1996(平成8)年 真宗の生活 11月
<報恩の心>
病院のべッドの上で死ぬより、畳の上で死ぬのが本望でしょうとの医師のはからいで、寝返りも許されない絶対安静の父は担架に乗せられ、病院の窓から運び出されて、家に帰って来た。そこは田と畑に囲まれ、松林の向こうに日本海の広がる小さな農村であって。海から松林を通り抜けて窓にそよぐ風がさいわいしたのであろうか、年とともに結核は固まっていった。一命を取り止めたのであった。しかし生涯働くことは許されなかった。
十二人の子供に恵まれはしたものの、わずかの田畑からの収入だけでは生計は賄えなかった。恵まれた才能を生かすどころか、働くことさえできなかった父の苦悶は激しいものであった。暁烏敏に出会ったのはそんな苦悶のなかであった。

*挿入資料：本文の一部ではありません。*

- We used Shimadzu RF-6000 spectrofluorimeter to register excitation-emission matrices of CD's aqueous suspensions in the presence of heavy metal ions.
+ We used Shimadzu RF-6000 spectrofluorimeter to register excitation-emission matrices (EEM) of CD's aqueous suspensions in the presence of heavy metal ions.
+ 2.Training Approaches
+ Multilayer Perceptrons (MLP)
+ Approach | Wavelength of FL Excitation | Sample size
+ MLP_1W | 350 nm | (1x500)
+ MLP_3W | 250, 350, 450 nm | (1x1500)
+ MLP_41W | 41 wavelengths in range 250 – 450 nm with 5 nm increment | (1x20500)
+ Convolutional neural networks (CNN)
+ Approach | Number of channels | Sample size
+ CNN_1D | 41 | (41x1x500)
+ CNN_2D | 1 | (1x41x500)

五十代に入つて、母と長兄の田畑仕事をわずかではあるが手伝えるようになった。そのころからてあろう。父は暁烏敏のお寺へ、夏の講習会と報恩講に、荷車にあるいは西瓜を、あるいは大根を、さつまいもを積んで、三里半(十四キロ)の道を運ぶようになつた。夏は炎天のなかを、晩秋は冷たい時雨のなかを、穴ぼこの砂利道を、肩で息をし、何度も休憩しながら。父にとってそれは死を覚悟のことであったように見えた。子供心にもそう見えた。坂道のある途中まで後押しを手伝ったこともある。家を出発するときの喜ぴに満ち溢れた父の顔が、そしていそいそと荷を積む母の顔が、およそ四十年も前のことであるのに、あたかも昨日のことであったかのように、私の脳裏に今もありありと思い浮かぶのである。
三里半の道のりはそのまま暁烏先生への道であり、清沢満之先生への道であり、親鸞聖人への道であり、阿弥陀仏への道であり、妻への、子供たちへの道であり、そして父そのものへの道であった。それはまた暁烏敏先生の道であり、清沢先生の道であり、親鸞聖人の道であり、阿弥陀仏の道であり、妻の、子供たちの道であり、父そのものの道であった。それは無量の世界への道であり、無量の世界の道であったのだ。いのちそのものであったのだ。
いのちを得たものに、身を粉にしても、骨をくだいてもなお、およぴ得ない喜びの情が、報恩の心が燃えたぎる。父の先生への感謝はまた、先生の父への感謝であったのだ。そしてその感謝はそのまま、十方の衆生を拝まれる阿弥陀仏の慈悲であったのだ。
いもつ久里
いもをつくりて 久るまひき はるばる佛の もとにきたるか
敏
先生にいただいたお歌を抱きしめて父は世を去った。
報恩の心が今、私に乗り移ってくるのを感じて、涙を流している。